13. Jan 2009 | Von | Rubrik: Augen, Behandlungsmethoden

Als Katarakt bezeichnet man die Eintrübung der Augenlinse, die angeboren oder erworben sein kann. Meist entwickelt sich ein grauer Star mit zunehmenden Alter, der auch als Altersstar bezeichnet wird. Die Patienten können ihre Umgebung nur noch wie durch einen Schleier wahrnehmen. Mit zunehmender Eintrübung ist eine Augenoperation unumgänglich, um das Sehvermögen wieder herzustellen.

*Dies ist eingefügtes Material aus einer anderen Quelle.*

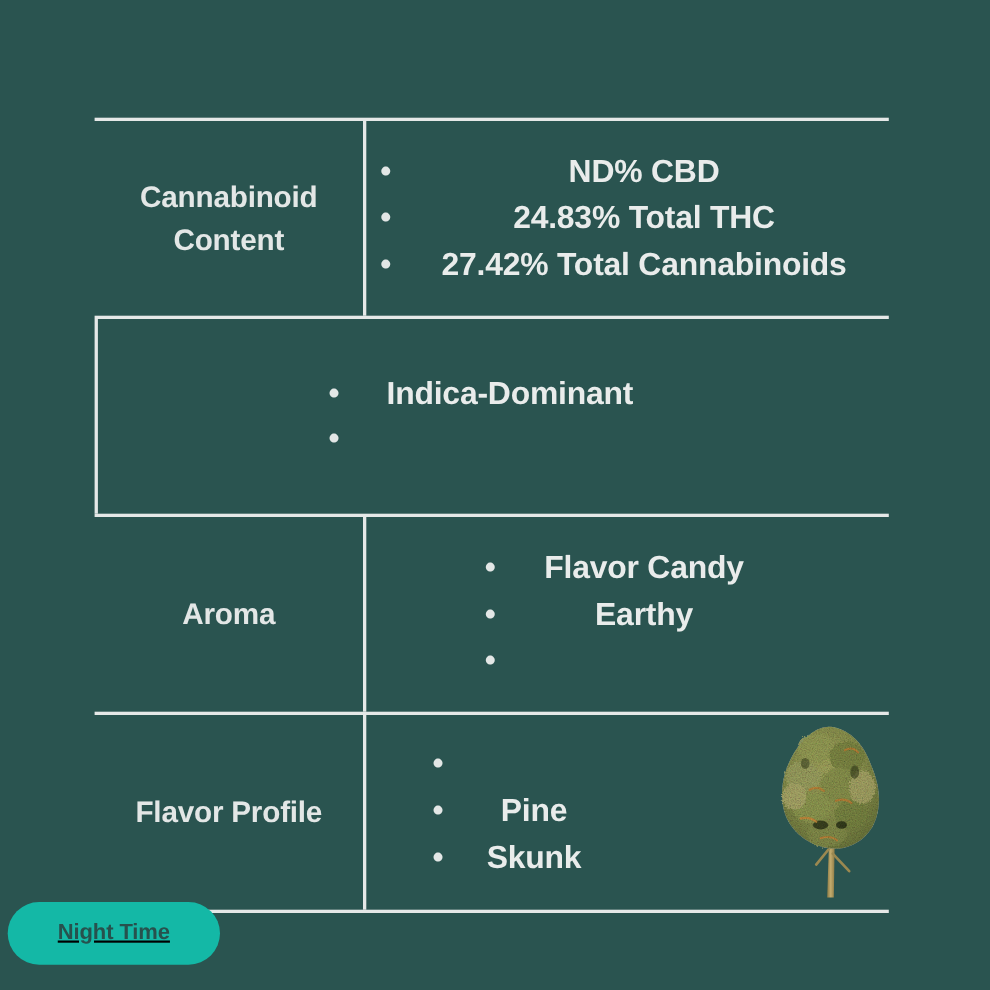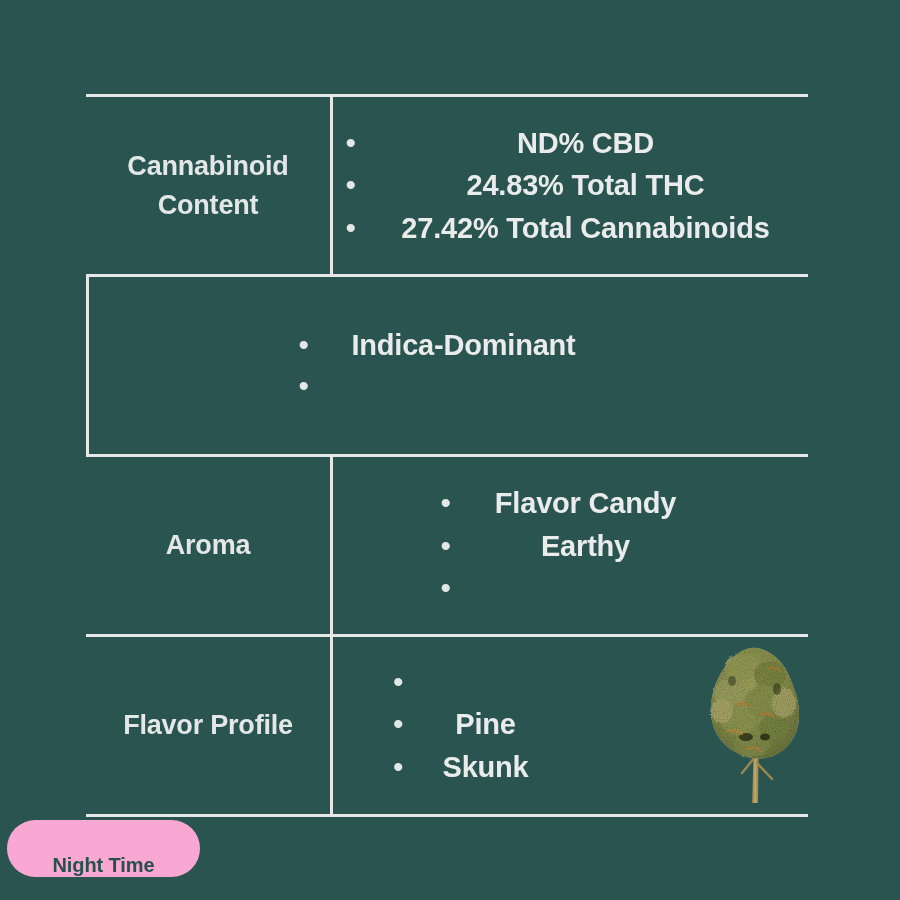--- a/index.html
+++ b/index.html
@@ -18,7 +18,7 @@
   #spec-table {
     position: absolute;
     left: 86px;
-    top: 94px;
+    top: 107px;
     width: 722px;
   }
 

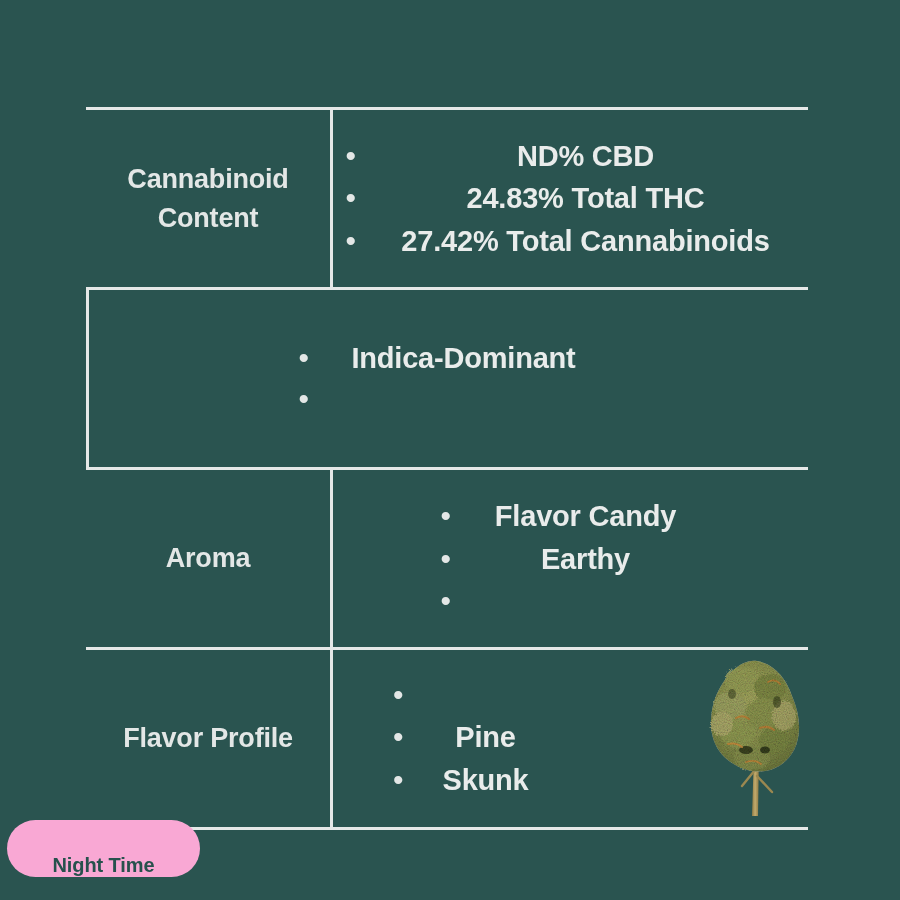--- a/index.html
+++ b/index.html
@@ -128,11 +128,12 @@
     top: 820px;
     width: 193px;
     height: 57px;
-    background: #f9a8d4;
+    background: #14b8a6;
     border-radius: 29px;
     display: flex;
-    align-items: flex-end;
+    align-items: center;
     justify-content: center;
+    text-decoration: underline;
   }
   #night-time-badge .badge-label {
     color: #27514d;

Die einzige Form zur Therapie des Grauen Stars ist die Staroperation mit Entfernung der eingetrübten Linse und Implantation einer künstlichen Linse. Bei der Operation, die meist ambulant ausgeführt wird, wird die getrübte Linse mittels Ultraschall verflüssigt und entfernt. Anschließend wird in den leeren Kapselsack eine Kunststofflinse aus Acrylat oder Silikon eingesetzt. Die Kunststofflinsen sind mit kleinen Bügeln ausgestattet, so dass sich die Linse beim Einsetzen selbständig entfalten und die korrekte Position einnehmen kann. Damit ist der sichere Halt der Kunstlinse gewährleistet.

Hatte der Patient vor der Operation außer dem Katarakt noch eine Fehlsichtigkeit, so kann diese gleichzeitig mit der Staroperation behoben werden. Dazu werden multifokale Linsen implantiert. Multifokale Linsen garantieren im Nah- und Fernbereich ein gutes Sehvermögen, so dass nach der Staroperation nur noch eine schwache Lesebrille oder gar keine Brille mehr erforderlich ist. Auch astigmatische Linsen für Patienten mit Hornhautverkrümmung werden heute bereits verwendet. Intraokulare Linsen gibt es auch mit einem eingearbeiteten UV-Schutz.